**Prompt**. Search the data for "Button". Each line containing it is to be copied.

**Excerpted data**.
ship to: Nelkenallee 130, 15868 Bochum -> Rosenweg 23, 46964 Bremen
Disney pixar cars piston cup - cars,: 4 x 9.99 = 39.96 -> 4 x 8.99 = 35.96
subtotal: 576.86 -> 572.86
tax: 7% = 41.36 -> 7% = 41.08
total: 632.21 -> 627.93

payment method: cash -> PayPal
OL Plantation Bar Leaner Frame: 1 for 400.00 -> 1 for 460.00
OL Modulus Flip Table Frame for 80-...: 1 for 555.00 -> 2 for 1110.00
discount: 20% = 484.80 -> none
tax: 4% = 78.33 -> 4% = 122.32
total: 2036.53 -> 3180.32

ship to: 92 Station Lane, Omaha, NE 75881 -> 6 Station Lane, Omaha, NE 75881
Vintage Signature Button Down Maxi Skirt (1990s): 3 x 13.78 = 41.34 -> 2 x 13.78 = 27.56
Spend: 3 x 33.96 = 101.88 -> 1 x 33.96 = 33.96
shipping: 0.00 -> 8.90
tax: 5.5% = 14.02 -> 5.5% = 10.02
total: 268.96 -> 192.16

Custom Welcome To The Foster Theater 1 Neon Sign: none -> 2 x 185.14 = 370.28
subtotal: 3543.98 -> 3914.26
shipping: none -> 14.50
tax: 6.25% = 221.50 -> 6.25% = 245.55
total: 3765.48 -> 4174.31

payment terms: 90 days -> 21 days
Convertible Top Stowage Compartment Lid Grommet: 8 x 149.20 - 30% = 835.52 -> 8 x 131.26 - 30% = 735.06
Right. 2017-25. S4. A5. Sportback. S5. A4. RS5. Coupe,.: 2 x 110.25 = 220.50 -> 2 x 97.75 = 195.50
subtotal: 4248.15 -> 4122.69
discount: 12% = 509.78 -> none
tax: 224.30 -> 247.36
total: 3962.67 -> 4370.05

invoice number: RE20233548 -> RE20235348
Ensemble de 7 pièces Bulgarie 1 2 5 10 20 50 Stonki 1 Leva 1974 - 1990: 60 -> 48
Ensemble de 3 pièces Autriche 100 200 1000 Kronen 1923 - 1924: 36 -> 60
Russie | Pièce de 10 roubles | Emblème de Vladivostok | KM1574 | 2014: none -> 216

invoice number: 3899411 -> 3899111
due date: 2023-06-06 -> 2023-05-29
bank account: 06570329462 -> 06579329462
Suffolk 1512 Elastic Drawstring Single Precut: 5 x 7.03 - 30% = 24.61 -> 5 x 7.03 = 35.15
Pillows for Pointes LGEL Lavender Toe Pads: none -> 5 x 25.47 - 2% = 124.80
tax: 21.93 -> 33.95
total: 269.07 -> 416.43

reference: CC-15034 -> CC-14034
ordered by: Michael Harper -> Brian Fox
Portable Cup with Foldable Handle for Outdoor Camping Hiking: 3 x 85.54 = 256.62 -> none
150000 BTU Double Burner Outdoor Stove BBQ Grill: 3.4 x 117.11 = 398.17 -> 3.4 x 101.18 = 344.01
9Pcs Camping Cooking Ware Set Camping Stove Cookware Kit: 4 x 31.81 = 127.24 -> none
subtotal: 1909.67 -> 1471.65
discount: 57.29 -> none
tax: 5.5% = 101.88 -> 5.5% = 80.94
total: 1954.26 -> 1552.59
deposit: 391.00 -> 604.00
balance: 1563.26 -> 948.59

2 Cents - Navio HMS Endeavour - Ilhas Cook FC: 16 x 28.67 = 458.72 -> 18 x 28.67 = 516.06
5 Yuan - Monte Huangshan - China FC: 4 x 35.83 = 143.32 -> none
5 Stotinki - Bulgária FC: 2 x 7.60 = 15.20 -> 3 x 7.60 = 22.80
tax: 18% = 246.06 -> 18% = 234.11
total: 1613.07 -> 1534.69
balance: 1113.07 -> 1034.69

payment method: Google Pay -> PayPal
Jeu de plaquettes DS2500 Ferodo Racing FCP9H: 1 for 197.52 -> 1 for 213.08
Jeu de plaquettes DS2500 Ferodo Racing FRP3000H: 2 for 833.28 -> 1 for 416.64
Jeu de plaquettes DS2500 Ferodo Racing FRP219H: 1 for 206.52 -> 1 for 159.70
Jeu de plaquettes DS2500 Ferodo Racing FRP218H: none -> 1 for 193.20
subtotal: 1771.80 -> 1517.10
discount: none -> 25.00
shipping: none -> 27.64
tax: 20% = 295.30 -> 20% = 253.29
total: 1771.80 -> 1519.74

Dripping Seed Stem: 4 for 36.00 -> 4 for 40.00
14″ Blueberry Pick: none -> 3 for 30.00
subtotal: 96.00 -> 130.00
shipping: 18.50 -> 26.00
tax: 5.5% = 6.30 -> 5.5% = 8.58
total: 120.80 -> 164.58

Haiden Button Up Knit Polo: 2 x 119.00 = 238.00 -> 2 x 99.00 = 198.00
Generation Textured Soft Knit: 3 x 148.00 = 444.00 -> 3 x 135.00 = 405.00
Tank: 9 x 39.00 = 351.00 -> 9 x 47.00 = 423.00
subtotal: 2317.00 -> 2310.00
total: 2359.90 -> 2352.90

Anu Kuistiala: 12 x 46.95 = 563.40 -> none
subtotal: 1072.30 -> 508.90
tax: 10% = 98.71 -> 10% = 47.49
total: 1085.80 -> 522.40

**Result of the exercise**.
Vintage Signature Button Down Maxi Skirt (1990s): 3 x 13.78 = 41.34 -> 2 x 13.78 = 27.56
Haiden Button Up Knit Polo: 2 x 119.00 = 238.00 -> 2 x 99.00 = 198.00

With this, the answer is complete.